Task to complete:
Exactly the lines from the one with "- Cloud-Services sind" to the end of the entries should appear in your answer, retyped word for word.

Records for this task:

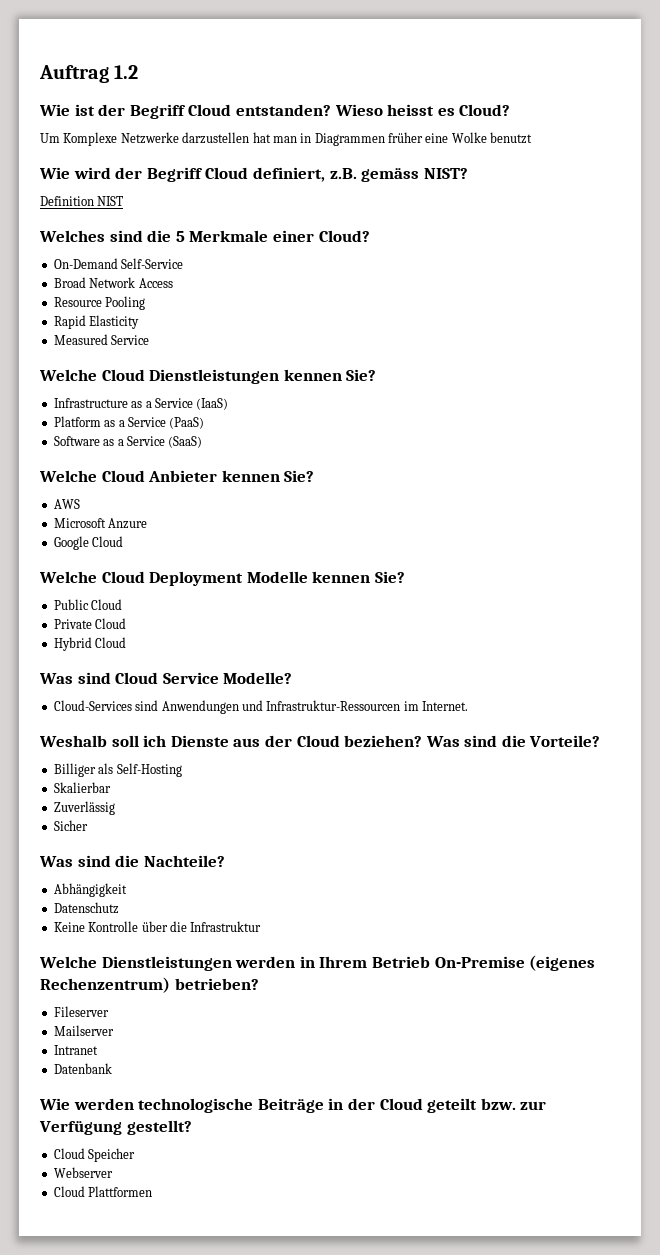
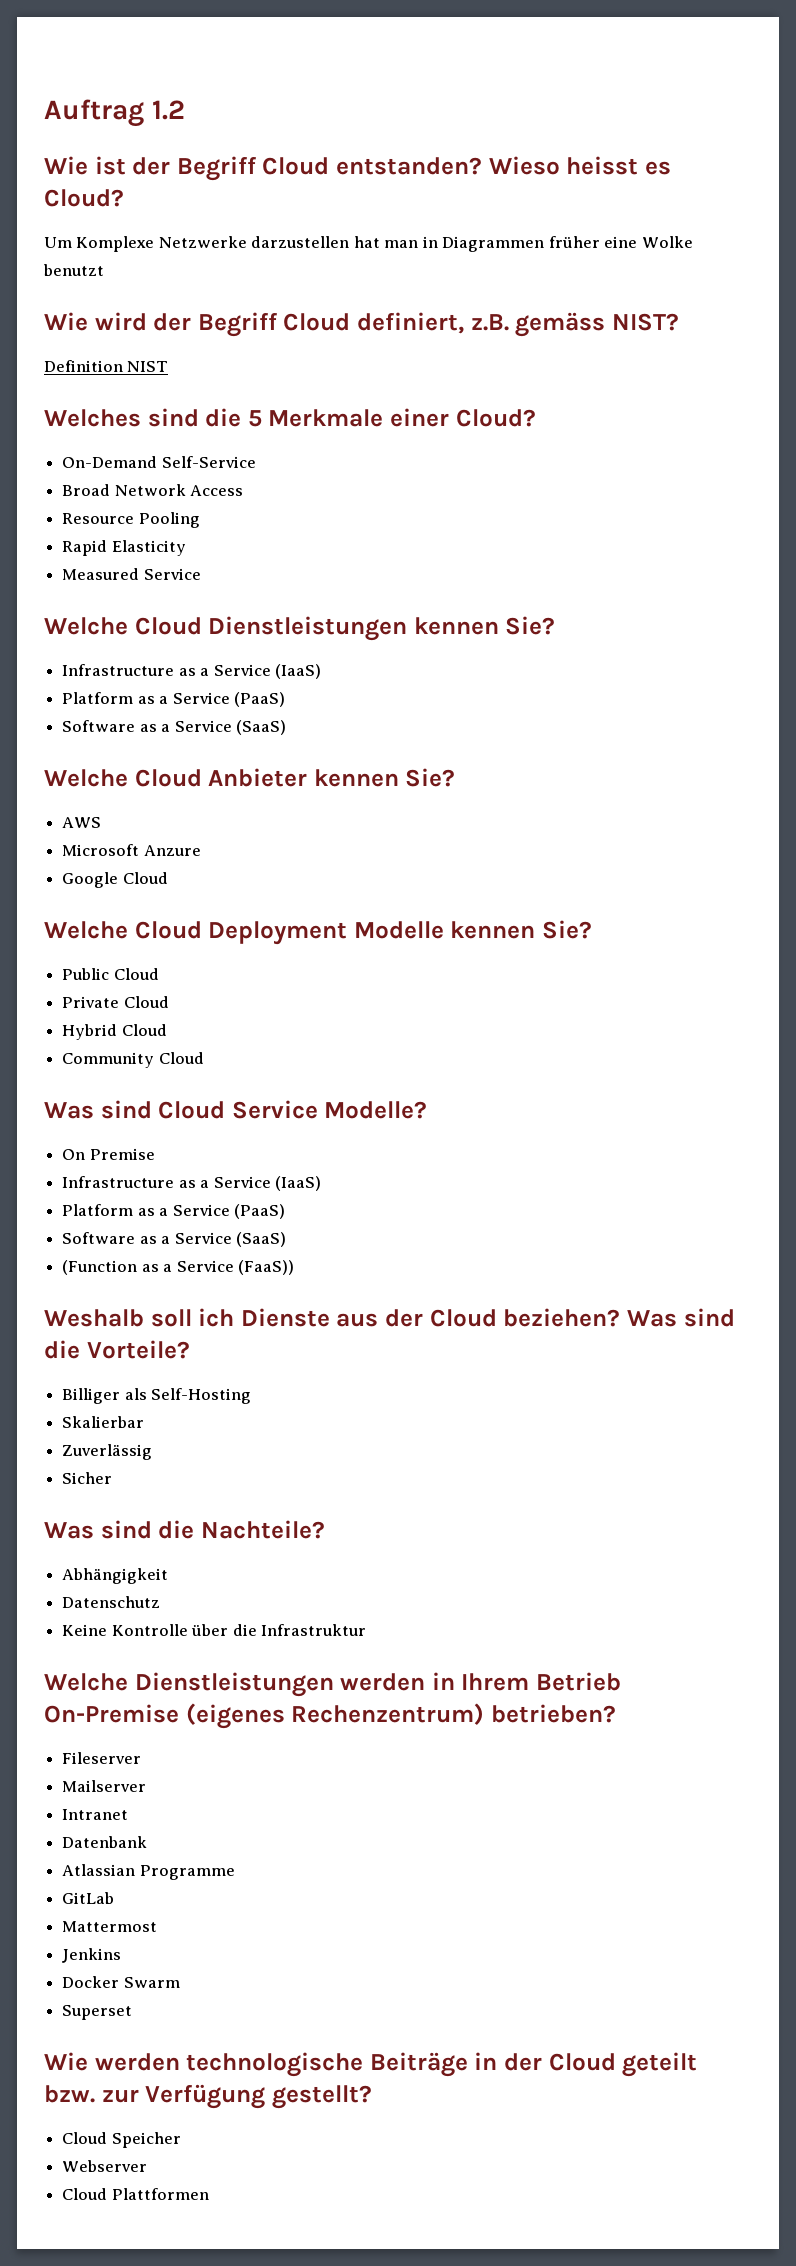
+ Community Cloud
- Cloud-Services sind Anwendungen und Infrastruktur-Ressourcen im Internet.
+ On Premise
+ Infrastructure as a Service (IaaS)
+ Platform as a Service (PaaS)
+ Software as a Service (SaaS)
+ (Function as a Service (FaaS))
+ Atlassian Programme
+ GitLab
+ Mattermost
+ Jenkins
+ Docker Swarm
+ Superset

Your solution:
- Cloud-Services sind Anwendungen und Infrastruktur-Ressourcen im Internet.
+ On Premise
+ Infrastructure as a Service (IaaS)
+ Platform as a Service (PaaS)
+ Software as a Service (SaaS)
+ (Function as a Service (FaaS))
+ Atlassian Programme
+ GitLab
+ Mattermost
+ Jenkins
+ Docker Swarm
+ Superset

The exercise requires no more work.